## What you should do
Each entry below should be returned exactly as is, with the pictures removed.

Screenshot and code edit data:
· · · ·

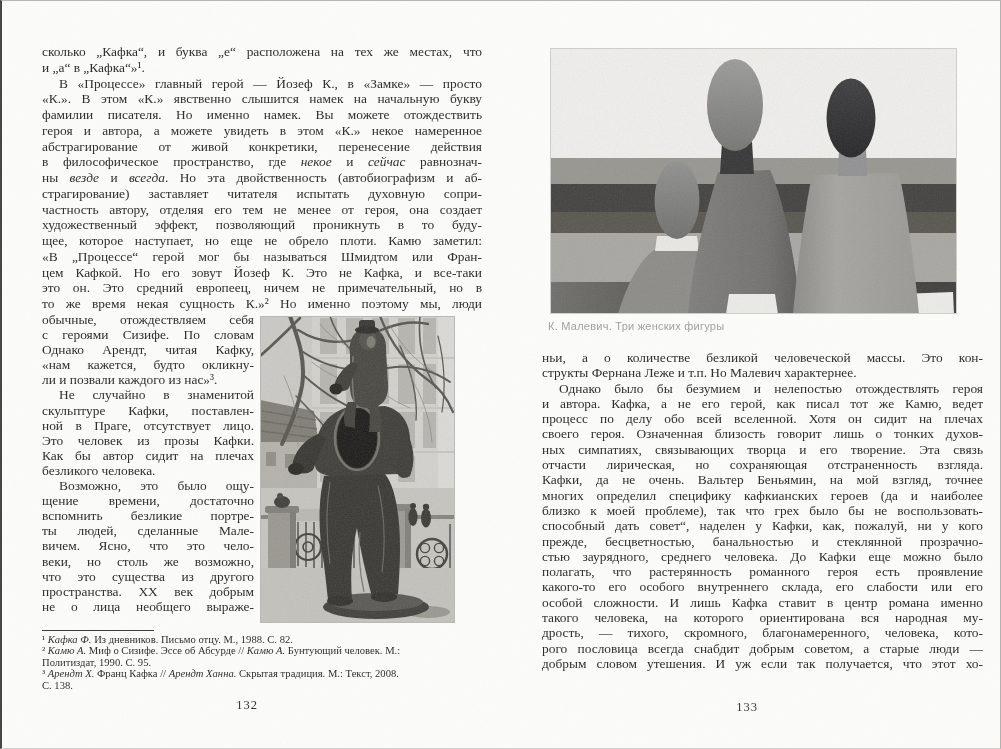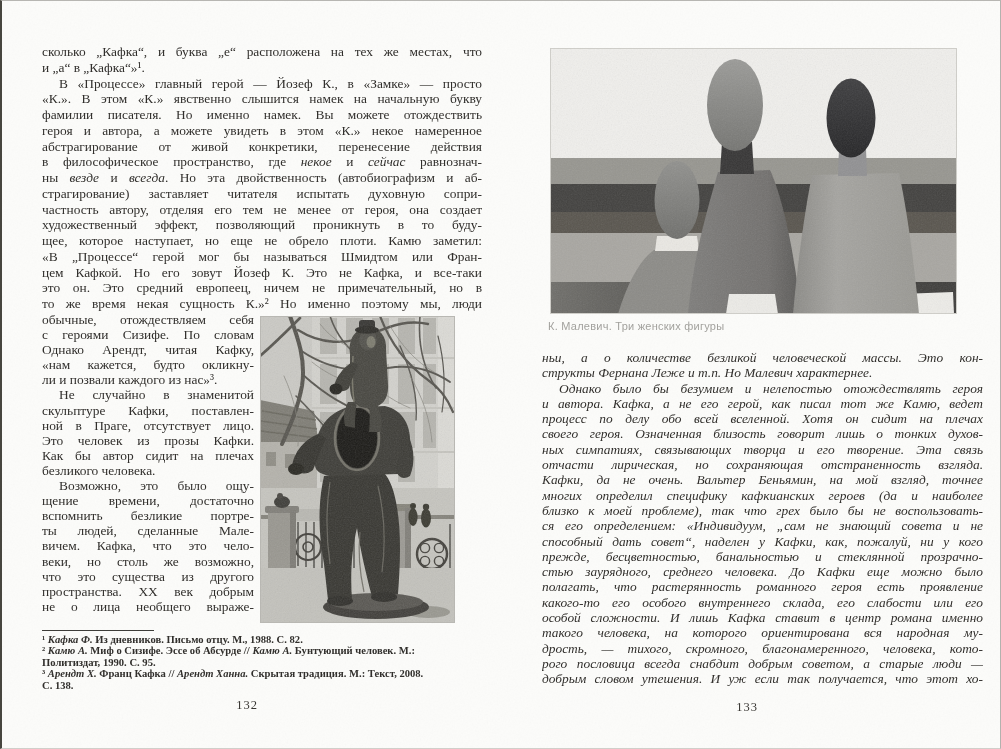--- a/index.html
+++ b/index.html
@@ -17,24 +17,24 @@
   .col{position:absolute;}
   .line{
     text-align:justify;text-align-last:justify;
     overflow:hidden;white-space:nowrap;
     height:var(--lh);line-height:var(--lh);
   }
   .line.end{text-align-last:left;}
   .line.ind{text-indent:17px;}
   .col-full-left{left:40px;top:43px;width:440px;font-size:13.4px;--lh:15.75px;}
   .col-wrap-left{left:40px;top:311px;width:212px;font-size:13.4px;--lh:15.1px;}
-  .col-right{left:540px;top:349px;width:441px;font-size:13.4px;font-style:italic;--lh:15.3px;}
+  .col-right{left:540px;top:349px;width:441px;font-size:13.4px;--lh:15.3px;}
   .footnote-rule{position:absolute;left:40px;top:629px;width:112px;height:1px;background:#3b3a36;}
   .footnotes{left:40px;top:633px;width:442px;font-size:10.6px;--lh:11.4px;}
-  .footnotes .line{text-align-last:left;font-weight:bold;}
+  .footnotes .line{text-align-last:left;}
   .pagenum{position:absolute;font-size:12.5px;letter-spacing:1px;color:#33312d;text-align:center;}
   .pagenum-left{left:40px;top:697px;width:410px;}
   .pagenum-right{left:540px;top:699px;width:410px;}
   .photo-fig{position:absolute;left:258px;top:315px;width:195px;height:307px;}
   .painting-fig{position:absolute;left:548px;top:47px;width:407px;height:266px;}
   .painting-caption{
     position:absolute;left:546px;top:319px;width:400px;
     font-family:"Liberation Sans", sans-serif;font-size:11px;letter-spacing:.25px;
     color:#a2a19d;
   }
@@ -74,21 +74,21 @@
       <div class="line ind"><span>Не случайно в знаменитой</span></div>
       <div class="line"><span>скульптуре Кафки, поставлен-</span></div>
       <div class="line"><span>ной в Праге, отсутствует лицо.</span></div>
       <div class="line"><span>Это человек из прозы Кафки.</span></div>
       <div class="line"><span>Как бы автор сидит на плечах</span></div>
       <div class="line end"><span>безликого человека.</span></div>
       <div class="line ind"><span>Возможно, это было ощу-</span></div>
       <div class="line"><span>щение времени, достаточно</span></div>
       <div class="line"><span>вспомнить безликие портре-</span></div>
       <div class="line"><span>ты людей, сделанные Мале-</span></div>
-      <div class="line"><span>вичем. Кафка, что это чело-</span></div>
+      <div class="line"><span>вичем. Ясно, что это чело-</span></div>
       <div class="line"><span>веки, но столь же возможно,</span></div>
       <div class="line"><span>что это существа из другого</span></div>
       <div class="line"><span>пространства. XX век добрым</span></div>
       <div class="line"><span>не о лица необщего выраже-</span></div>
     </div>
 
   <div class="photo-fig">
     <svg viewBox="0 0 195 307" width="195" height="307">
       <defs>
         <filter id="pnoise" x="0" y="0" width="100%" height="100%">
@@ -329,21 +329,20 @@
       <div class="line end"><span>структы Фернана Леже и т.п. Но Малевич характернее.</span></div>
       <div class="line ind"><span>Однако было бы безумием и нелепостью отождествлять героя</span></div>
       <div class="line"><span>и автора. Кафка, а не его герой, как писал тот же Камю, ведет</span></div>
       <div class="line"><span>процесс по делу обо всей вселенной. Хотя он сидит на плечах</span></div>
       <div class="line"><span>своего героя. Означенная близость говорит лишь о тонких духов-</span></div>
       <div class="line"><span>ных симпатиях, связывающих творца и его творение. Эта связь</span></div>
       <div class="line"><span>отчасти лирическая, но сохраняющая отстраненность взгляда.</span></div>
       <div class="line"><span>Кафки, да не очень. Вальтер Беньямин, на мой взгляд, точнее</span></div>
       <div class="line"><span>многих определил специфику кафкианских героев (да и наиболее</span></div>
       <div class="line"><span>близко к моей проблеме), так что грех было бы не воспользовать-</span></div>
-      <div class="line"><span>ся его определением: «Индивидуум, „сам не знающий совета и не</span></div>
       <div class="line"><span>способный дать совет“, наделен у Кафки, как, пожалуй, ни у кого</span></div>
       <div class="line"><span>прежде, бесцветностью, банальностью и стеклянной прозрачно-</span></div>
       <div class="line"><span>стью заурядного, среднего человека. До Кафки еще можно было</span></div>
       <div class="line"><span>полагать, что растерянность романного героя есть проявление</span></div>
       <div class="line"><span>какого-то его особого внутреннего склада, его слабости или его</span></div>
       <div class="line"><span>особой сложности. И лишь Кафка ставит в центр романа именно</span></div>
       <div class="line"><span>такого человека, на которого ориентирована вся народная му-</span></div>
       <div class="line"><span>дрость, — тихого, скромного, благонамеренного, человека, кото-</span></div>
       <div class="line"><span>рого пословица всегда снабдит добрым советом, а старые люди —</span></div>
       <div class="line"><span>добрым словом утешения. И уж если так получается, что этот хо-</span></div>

· · · ·

## Response area
--- a/index.html
+++ b/index.html
@@ -17,24 +17,24 @@
   .col{position:absolute;}
   .line{
     text-align:justify;text-align-last:justify;
     overflow:hidden;white-space:nowrap;
     height:var(--lh);line-height:var(--lh);
   }
   .line.end{text-align-last:left;}
   .line.ind{text-indent:17px;}
   .col-full-left{left:40px;top:43px;width:440px;font-size:13.4px;--lh:15.75px;}
   .col-wrap-left{left:40px;top:311px;width:212px;font-size:13.4px;--lh:15.1px;}
-  .col-right{left:540px;top:349px;width:441px;font-size:13.4px;font-style:italic;--lh:15.3px;}
+  .col-right{left:540px;top:349px;width:441px;font-size:13.4px;--lh:15.3px;}
   .footnote-rule{position:absolute;left:40px;top:629px;width:112px;height:1px;background:#3b3a36;}
   .footnotes{left:40px;top:633px;width:442px;font-size:10.6px;--lh:11.4px;}
-  .footnotes .line{text-align-last:left;font-weight:bold;}
+  .footnotes .line{text-align-last:left;}
   .pagenum{position:absolute;font-size:12.5px;letter-spacing:1px;color:#33312d;text-align:center;}
   .pagenum-left{left:40px;top:697px;width:410px;}
   .pagenum-right{left:540px;top:699px;width:410px;}
   .photo-fig{position:absolute;left:258px;top:315px;width:195px;height:307px;}
   .painting-fig{position:absolute;left:548px;top:47px;width:407px;height:266px;}
   .painting-caption{
     position:absolute;left:546px;top:319px;width:400px;
     font-family:"Liberation Sans", sans-serif;font-size:11px;letter-spacing:.25px;
     color:#a2a19d;
   }
@@ -74,21 +74,21 @@
       <div class="line ind"><span>Не случайно в знаменитой</span></div>
       <div class="line"><span>скульптуре Кафки, поставлен-</span></div>
       <div class="line"><span>ной в Праге, отсутствует лицо.</span></div>
       <div class="line"><span>Это человек из прозы Кафки.</span></div>
       <div class="line"><span>Как бы автор сидит на плечах</span></div>
       <div class="line end"><span>безликого человека.</span></div>
       <div class="line ind"><span>Возможно, это было ощу-</span></div>
       <div class="line"><span>щение времени, достаточно</span></div>
       <div class="line"><span>вспомнить безликие портре-</span></div>
       <div class="line"><span>ты людей, сделанные Мале-</span></div>
-      <div class="line"><span>вичем. Кафка, что это чело-</span></div>
+      <div class="line"><span>вичем. Ясно, что это чело-</span></div>
       <div class="line"><span>веки, но столь же возможно,</span></div>
       <div class="line"><span>что это существа из другого</span></div>
       <div class="line"><span>пространства. XX век добрым</span></div>
       <div class="line"><span>не о лица необщего выраже-</span></div>
     </div>
 
   <div class="photo-fig">
     <svg viewBox="0 0 195 307" width="195" height="307">
       <defs>
         <filter id="pnoise" x="0" y="0" width="100%" height="100%">
@@ -329,21 +329,20 @@
       <div class="line end"><span>структы Фернана Леже и т.п. Но Малевич характернее.</span></div>
       <div class="line ind"><span>Однако было бы безумием и нелепостью отождествлять героя</span></div>
       <div class="line"><span>и автора. Кафка, а не его герой, как писал тот же Камю, ведет</span></div>
       <div class="line"><span>процесс по делу обо всей вселенной. Хотя он сидит на плечах</span></div>
       <div class="line"><span>своего героя. Означенная близость говорит лишь о тонких духов-</span></div>
       <div class="line"><span>ных симпатиях, связывающих творца и его творение. Эта связь</span></div>
       <div class="line"><span>отчасти лирическая, но сохраняющая отстраненность взгляда.</span></div>
       <div class="line"><span>Кафки, да не очень. Вальтер Беньямин, на мой взгляд, точнее</span></div>
       <div class="line"><span>многих определил специфику кафкианских героев (да и наиболее</span></div>
       <div class="line"><span>близко к моей проблеме), так что грех было бы не воспользовать-</span></div>
-      <div class="line"><span>ся его определением: «Индивидуум, „сам не знающий совета и не</span></div>
       <div class="line"><span>способный дать совет“, наделен у Кафки, как, пожалуй, ни у кого</span></div>
       <div class="line"><span>прежде, бесцветностью, банальностью и стеклянной прозрачно-</span></div>
       <div class="line"><span>стью заурядного, среднего человека. До Кафки еще можно было</span></div>
       <div class="line"><span>полагать, что растерянность романного героя есть проявление</span></div>
       <div class="line"><span>какого-то его особого внутреннего склада, его слабости или его</span></div>
       <div class="line"><span>особой сложности. И лишь Кафка ставит в центр романа именно</span></div>
       <div class="line"><span>такого человека, на которого ориентирована вся народная му-</span></div>
       <div class="line"><span>дрость, — тихого, скромного, благонамеренного, человека, кото-</span></div>
       <div class="line"><span>рого пословица всегда снабдит добрым советом, а старые люди —</span></div>
       <div class="line"><span>добрым словом утешения. И уж если так получается, что этот хо-</span></div>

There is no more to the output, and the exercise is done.